MAVias: Mitigate any Visual Bias
Ioannis Sarridis, Christos Koutlis, Symeon Papadopoulos, Christos Diou
TL;DR
MAVias tackles open-set biases in visual recognition by using foundation-model image tagging to describe visual content and an LLM to identify which tags are irrelevant to the target class. The identified biases are embedded in a vision-language space and projected into the main model's feature space as bias logits $\mathbf{z}_{tag}$ that are added to the primary logits $\mathbf{z}_{main}$; training optimizes a combined loss $\mathcal{L} = \mathcal{L}_{cls} + \alpha \mathcal{L}_{align}$ to stabilize learning and reduce reliance on biases.

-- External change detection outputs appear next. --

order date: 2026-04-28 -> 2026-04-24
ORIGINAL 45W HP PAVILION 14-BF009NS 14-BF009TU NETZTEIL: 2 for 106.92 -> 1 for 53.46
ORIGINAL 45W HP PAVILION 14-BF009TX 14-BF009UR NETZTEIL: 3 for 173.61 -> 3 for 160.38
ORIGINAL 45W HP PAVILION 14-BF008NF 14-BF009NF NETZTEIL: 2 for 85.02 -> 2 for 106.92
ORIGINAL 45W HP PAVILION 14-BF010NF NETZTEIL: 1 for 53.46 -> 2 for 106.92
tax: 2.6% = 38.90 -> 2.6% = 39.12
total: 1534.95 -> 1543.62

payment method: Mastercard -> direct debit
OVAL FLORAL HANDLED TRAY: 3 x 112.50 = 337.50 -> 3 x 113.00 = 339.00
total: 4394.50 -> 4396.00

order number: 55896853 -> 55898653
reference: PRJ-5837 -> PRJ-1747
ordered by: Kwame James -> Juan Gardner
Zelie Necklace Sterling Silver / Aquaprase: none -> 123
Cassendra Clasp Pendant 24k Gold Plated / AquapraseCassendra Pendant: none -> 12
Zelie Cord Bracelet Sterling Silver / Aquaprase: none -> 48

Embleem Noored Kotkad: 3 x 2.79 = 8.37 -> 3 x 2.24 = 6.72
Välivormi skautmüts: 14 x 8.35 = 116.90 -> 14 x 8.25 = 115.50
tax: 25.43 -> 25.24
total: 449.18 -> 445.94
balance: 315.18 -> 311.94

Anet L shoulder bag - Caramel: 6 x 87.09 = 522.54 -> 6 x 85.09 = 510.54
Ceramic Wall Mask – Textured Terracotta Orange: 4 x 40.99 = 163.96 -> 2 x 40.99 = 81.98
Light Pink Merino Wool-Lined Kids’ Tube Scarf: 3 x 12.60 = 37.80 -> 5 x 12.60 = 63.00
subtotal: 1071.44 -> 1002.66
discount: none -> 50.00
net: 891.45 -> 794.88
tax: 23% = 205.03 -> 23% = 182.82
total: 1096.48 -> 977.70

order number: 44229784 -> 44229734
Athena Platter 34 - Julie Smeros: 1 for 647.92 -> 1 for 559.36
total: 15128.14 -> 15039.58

Empirically, MAVias achieves strong open-set bias mitigation across CelebA, Waterbirds, UrbanCars, and ImageNet9, with substantial improvements in worst-group accuracy and reductions in background and co-occurring object biases, while maintaining competitive unbiased performance. The approach scales to unknown biases and is open-sourced in the VB-Mitigator library, offering a practical path toward bias-invariant visual understanding in real-world datasets.
Abstract
Mitigating biases in computer vision models is an essential step towards the trustworthiness of artificial intelligence models. Existing bias mitigation methods focus on a small set of predefined biases, limiting their applicability in visual datasets where multiple, possibly unknown biases exist. To address this limitation, we introduce MAVias, an open-set bias mitigation approach leveraging foundation models to discover spurious associations between visual attributes and target classes. MAVias first captures a wide variety of visual features in natural language via a foundation image tagging model, and then leverages a large language model to select those visual features defining the target class, resulting in a set of language-coded potential visual biases. We then translate this set of potential biases into vision-language embeddings and introduce an in-processing bias mitigation approach to prevent the model from encoding information related to them. Our experiments on diverse datasets, including CelebA, Waterbirds, ImageNet, and UrbanCars, show that MAVias effectively detects and mitigates a wide range of biases in visual recognition tasks outperforming current state-of-the-art.